### Record extracts
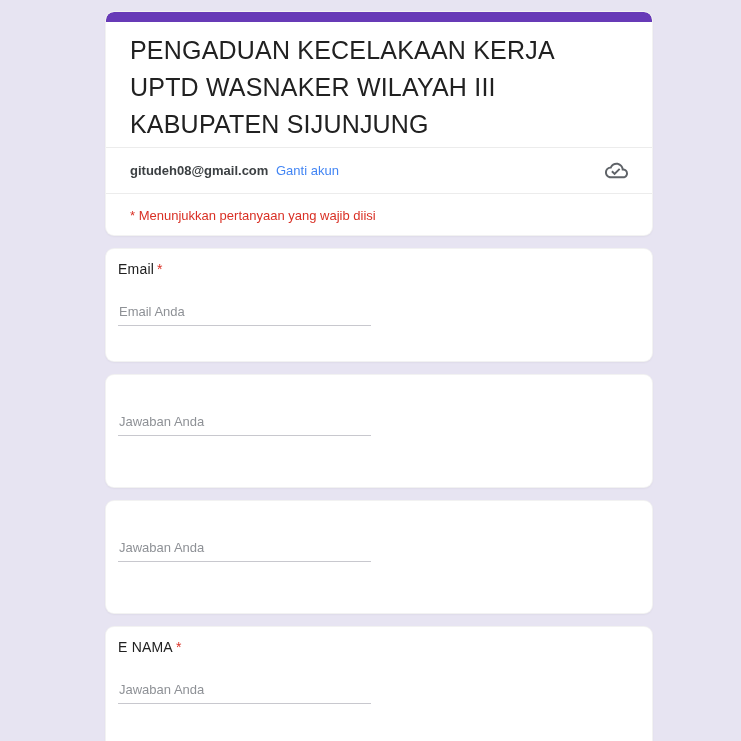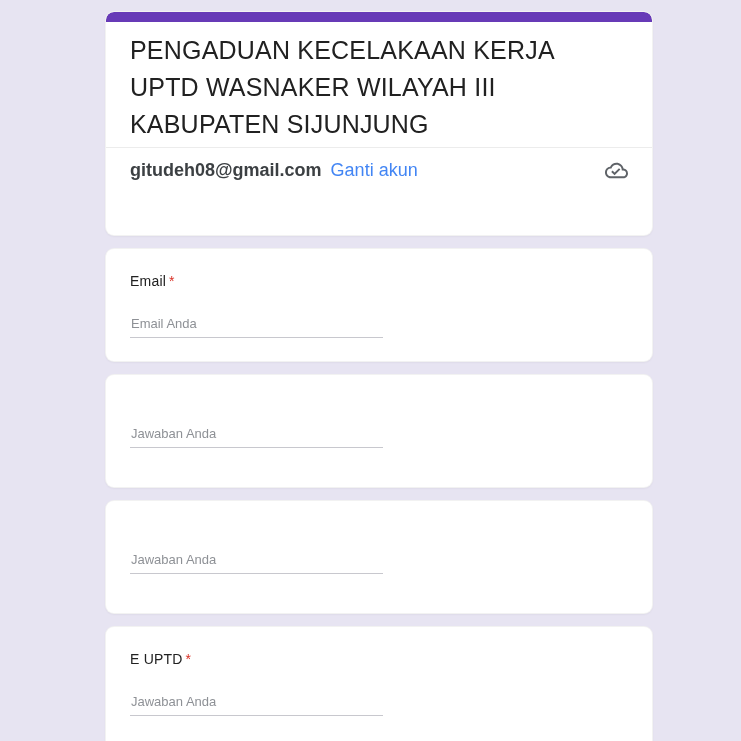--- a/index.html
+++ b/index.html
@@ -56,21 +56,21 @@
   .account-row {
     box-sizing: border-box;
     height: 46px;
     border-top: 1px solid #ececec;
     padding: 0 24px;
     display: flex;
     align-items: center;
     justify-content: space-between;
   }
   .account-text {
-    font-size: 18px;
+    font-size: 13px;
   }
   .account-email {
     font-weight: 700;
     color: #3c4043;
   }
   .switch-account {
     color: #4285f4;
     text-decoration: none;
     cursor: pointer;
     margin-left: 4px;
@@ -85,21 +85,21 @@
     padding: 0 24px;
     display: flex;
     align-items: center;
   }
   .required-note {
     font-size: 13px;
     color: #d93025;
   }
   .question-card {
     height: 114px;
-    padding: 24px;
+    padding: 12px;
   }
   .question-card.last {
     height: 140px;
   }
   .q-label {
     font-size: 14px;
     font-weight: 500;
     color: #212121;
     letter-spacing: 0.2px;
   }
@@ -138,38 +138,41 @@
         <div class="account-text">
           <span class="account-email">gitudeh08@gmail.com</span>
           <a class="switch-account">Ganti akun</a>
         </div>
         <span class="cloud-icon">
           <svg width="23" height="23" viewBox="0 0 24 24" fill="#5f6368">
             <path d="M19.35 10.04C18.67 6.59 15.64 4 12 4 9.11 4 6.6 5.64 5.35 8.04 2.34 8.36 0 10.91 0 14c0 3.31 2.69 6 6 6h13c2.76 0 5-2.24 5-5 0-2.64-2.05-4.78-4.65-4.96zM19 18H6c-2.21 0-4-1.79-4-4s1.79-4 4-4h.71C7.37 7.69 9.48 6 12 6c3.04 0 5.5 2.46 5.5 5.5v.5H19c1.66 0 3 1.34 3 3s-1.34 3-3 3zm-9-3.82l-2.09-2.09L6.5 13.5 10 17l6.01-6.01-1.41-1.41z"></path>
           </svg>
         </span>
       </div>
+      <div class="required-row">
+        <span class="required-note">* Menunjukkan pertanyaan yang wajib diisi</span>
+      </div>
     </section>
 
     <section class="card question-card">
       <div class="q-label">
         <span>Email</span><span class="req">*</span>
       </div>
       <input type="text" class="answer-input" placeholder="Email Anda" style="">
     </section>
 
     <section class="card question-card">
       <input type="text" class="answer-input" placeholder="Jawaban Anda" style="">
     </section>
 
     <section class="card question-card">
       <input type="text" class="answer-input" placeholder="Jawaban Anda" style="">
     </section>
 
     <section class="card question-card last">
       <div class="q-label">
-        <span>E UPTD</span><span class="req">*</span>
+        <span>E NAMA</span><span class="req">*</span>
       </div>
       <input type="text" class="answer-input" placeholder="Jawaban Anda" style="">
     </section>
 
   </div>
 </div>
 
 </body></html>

### What to work on
In the records above, find the lines holding "height". Copy each one.

### Solution to this problem
     height: 46px;
     height: 114px;
     height: 140px;
           <svg width="23" height="23" viewBox="0 0 24 24" fill="#5f6368">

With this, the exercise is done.